Seattle: And you especially can’t win them 0-2. There is a scenario in which Erik Bedard ransoms his talent from the depths of injury, and the rookie Michael Pineda blossoms, and the two of them and Doug Fister form a rotation with King Felix that puts Oakland’s to shame. But, even then, whence the offense? Ryan Langerhans is starting in centerfield. Ryan Langerhans has a lifetime .228 batting average and is just four years removed from batting .167 over 210 at bats with three different teams. Tom Wilhelmsen has made the bullpen after five years off, bartending.
Texas: Here is the most under-reported statistic of the 2010-11 off-season. The Rangers lost a pitcher who made exactly 20 starts for them, won 7, and lost 8 – and they were then promptly declared rudderless and hopeless for 2011. I am not suggesting that that is what Cliff Lee would’ve done for Texas this year (4-6 in the regular season, 2-0 in the Division Series, 1-0 in the ALCS, 0-2 in the World Series) but that is exactly what he did for them last year. Ten separate Texas pitchers won as many as Lee did for them during the regular season of 2010, including Dustin Nippert. Would things have been better for them if they’d re-signed him? Yes. You know what else would help? A farm full of Nolan Ryan clones. I’m sorry, there are no other significant downgrades here from a team that absolutely beat up the Rays in the ALDS and the Yankees in the ALCS and should’ve given the Giants a far better fight in the Series, and the additions of Adrian Beltre and Mike Napoli make a potent line-up even moreso. I don’t see them being challenged – unless Josh Hamilton breaks in half.

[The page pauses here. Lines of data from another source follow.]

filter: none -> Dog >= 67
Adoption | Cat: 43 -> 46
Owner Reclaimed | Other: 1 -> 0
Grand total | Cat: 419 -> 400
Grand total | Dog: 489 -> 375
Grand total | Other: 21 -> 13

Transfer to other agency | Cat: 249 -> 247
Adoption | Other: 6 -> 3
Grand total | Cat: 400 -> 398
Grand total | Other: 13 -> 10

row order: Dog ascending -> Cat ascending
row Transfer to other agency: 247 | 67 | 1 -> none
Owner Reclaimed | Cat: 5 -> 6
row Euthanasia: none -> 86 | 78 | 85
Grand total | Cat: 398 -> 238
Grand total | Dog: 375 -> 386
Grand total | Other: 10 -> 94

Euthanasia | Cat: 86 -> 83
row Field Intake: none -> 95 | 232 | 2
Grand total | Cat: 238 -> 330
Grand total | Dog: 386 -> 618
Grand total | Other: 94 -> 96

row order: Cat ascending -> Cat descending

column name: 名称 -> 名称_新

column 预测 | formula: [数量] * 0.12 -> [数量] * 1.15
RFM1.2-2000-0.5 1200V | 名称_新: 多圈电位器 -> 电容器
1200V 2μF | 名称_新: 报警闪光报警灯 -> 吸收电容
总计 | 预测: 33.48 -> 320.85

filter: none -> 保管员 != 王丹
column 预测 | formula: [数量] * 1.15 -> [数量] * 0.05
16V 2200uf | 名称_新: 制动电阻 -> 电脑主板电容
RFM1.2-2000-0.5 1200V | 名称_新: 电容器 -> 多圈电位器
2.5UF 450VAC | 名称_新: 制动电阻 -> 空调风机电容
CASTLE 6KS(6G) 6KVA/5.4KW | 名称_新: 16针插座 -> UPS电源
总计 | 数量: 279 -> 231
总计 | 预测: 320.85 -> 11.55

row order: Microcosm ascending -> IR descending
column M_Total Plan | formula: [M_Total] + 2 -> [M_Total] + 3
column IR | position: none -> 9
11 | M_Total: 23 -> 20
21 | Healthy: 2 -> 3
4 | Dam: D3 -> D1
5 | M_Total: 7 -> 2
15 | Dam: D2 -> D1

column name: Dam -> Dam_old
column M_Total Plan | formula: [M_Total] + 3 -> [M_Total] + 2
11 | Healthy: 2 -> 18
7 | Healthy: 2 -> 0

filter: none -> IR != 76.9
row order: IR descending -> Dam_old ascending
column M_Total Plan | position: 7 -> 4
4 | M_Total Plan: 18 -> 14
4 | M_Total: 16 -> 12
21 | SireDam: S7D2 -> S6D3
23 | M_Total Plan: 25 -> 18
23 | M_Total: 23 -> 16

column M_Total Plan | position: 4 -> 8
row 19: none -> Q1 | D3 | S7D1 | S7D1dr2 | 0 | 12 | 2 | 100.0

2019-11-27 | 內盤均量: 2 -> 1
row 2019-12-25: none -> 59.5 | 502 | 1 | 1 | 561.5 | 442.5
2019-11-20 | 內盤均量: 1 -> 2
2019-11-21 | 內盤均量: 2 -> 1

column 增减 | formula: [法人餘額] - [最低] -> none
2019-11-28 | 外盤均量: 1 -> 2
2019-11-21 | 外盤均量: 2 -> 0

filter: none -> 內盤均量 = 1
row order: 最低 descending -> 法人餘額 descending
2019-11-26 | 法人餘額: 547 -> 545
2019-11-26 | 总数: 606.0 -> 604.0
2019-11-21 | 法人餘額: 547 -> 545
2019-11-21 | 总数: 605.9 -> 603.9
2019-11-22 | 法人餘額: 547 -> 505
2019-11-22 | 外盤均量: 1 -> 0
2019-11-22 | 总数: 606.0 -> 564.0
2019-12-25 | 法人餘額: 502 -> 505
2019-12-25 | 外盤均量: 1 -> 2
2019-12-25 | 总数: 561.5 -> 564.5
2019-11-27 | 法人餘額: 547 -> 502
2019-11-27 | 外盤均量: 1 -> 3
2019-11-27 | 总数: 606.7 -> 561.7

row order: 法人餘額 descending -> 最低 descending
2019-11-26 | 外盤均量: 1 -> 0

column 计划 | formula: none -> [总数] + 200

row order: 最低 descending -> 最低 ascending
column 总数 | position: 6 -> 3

OVERVIEW: 1. Texas, 2. Oakland (distant), 3. Los Angeles (a good run for 3rd), 4. Seattle (not as bad as last year). The Lee panic and the Lee reality are two different things. You want to worry in Texas? What exactly would happen without Hamilton?
LEAGUE OVERVIEW: Gotta stick with Boston, which if I’m right about the Rays and the Card (although with Evan Longoria out, I very easily may not be), would presumably draw the third-place record which I am guessing is Minnesota’s. Thus it’s Texas-Tampa again and I like Texas this time, with the Red Sox finally stopping them in the ALCS.